------ RECORDS FOR THE EXERCISE
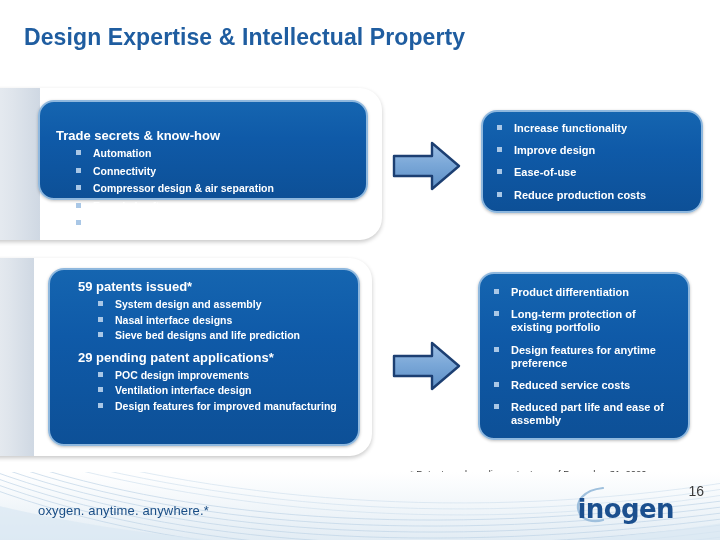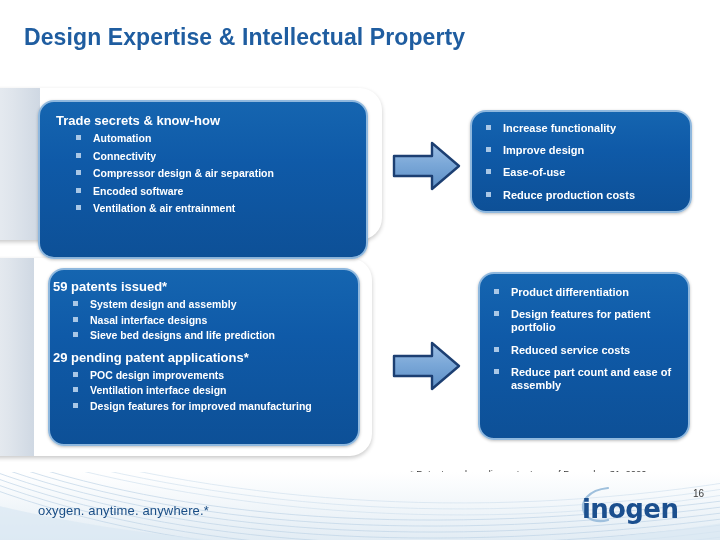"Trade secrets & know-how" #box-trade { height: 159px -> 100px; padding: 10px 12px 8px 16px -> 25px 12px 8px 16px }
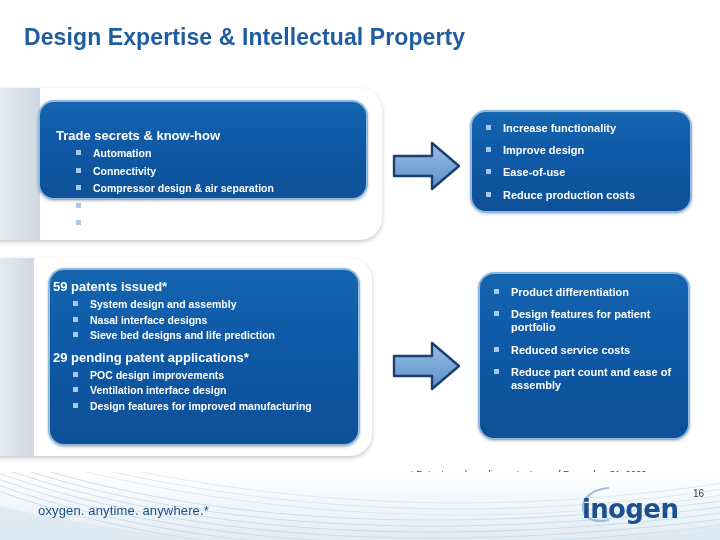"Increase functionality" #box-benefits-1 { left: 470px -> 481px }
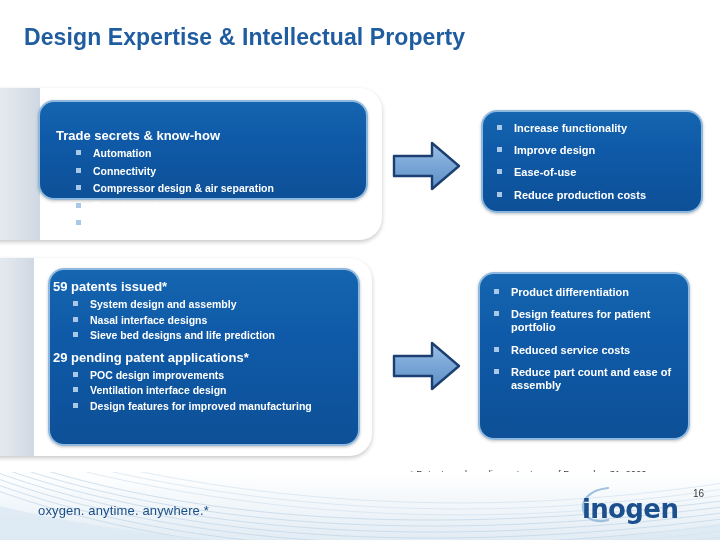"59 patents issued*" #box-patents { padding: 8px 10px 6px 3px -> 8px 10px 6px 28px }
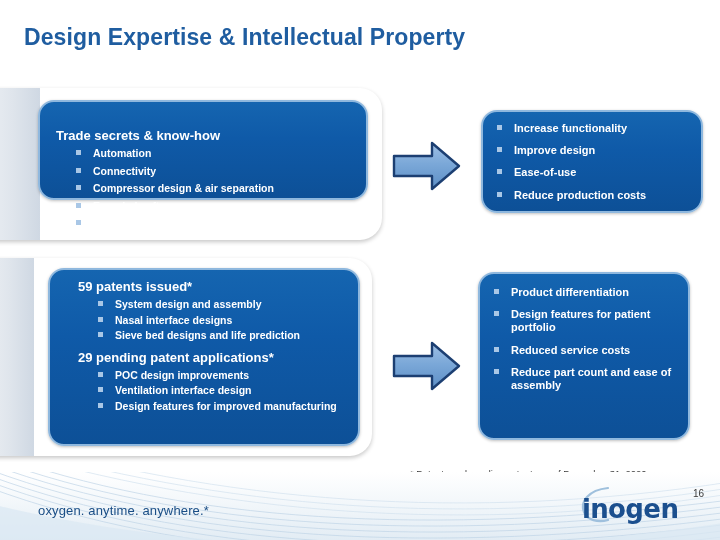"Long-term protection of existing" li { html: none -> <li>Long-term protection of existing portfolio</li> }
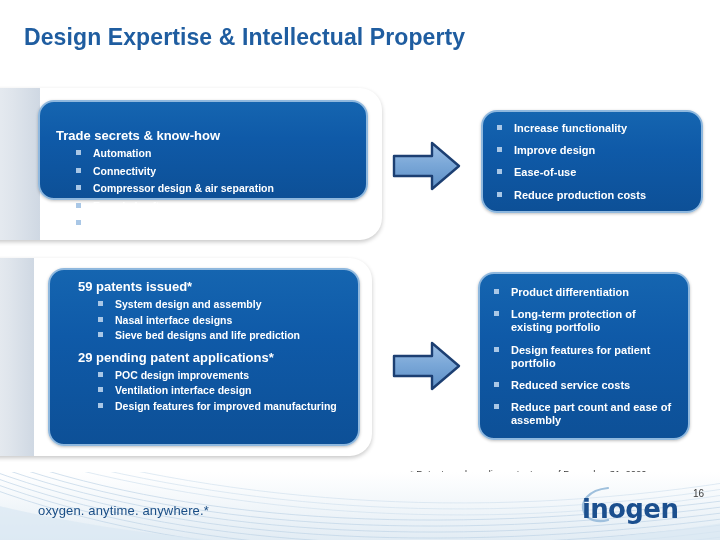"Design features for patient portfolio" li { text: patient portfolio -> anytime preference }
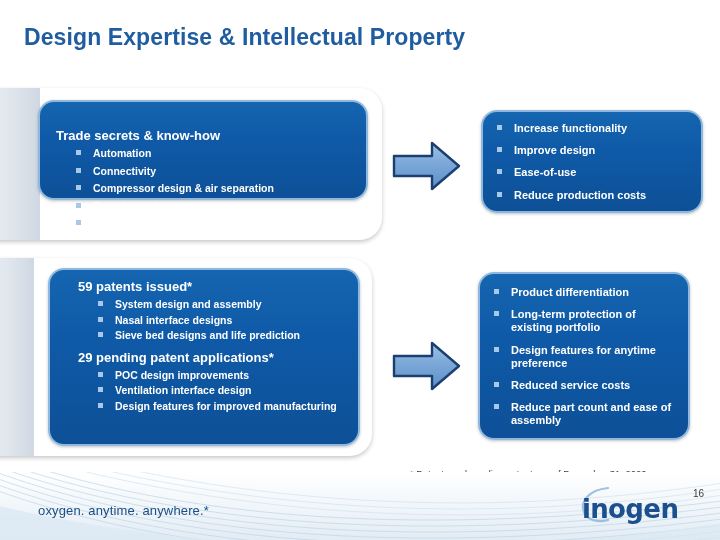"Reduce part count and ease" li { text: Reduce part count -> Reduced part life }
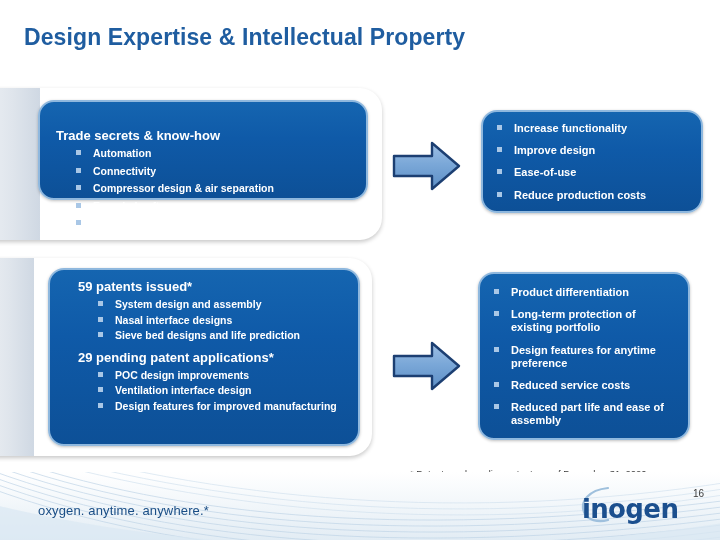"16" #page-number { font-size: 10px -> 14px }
------------
------ RECORDS FOR THE EXERCISE
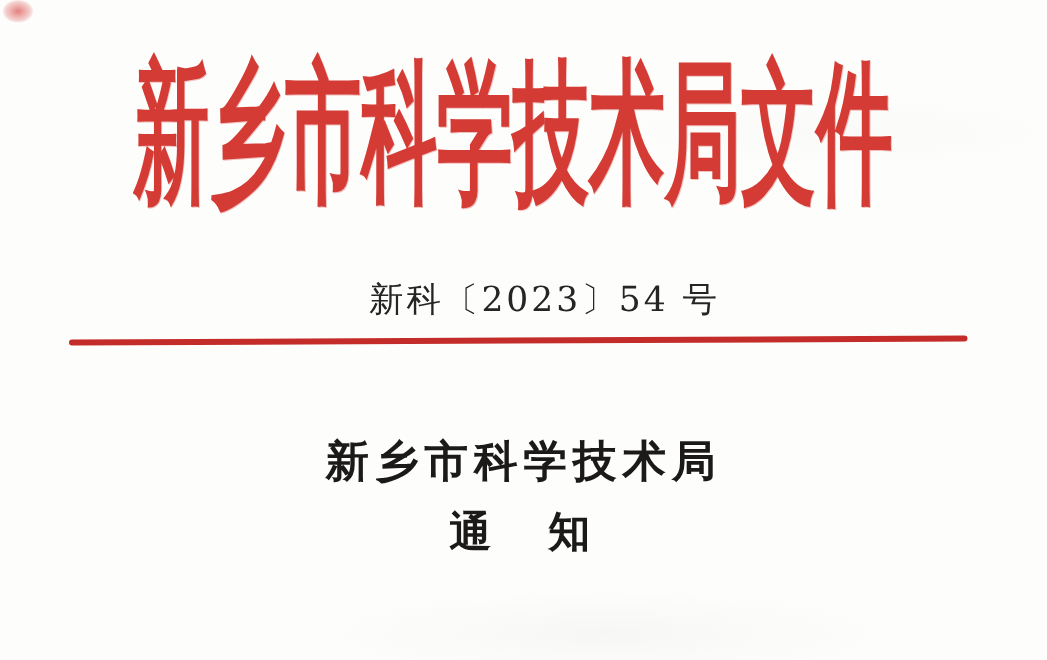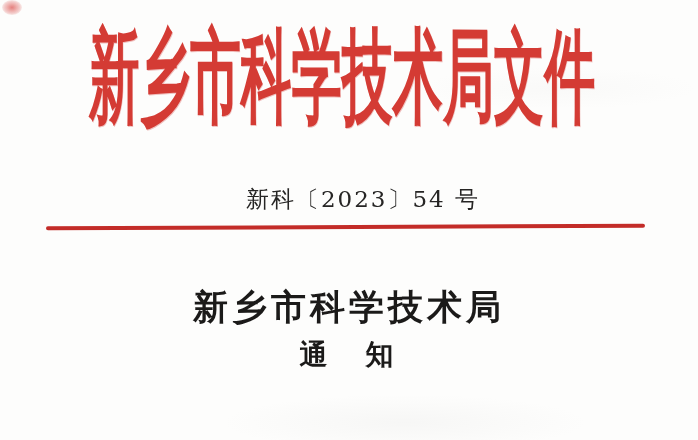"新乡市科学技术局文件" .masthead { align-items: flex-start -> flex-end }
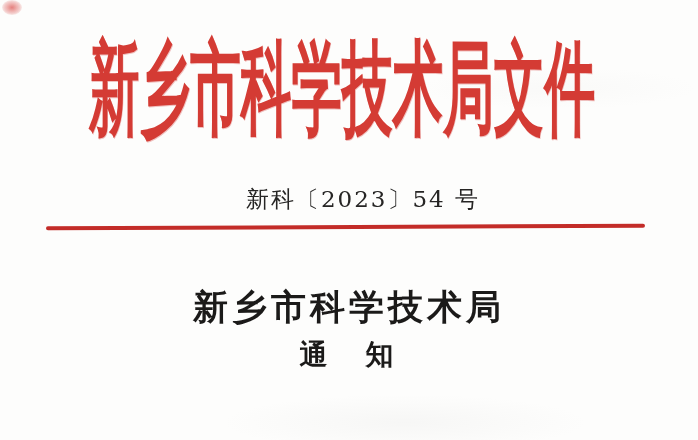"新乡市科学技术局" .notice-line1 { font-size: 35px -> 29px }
------------
# [TASK BRIEF]
Could you output exactly the lines above, from the line with "height: 159px ->" up to and including the line with "font-size: 10px ->", and nothing else, skipping the pictures?

# [RESPONSE BELOW]
"Trade secrets & know-how" #box-trade { height: 159px -> 100px; padding: 10px 12px 8px 16px -> 25px 12px 8px 16px }
"Increase functionality" #box-benefits-1 { left: 470px -> 481px }
"59 patents issued*" #box-patents { padding: 8px 10px 6px 3px -> 8px 10px 6px 28px }
"Long-term protection of existing" li { html: none -> <li>Long-term protection of existing portfolio</li> }
"Design features for patient portfolio" li { text: patient portfolio -> anytime preference }
"Reduce part count and ease" li { text: Reduce part count -> Reduced part life }
"16" #page-number { font-size: 10px -> 14px }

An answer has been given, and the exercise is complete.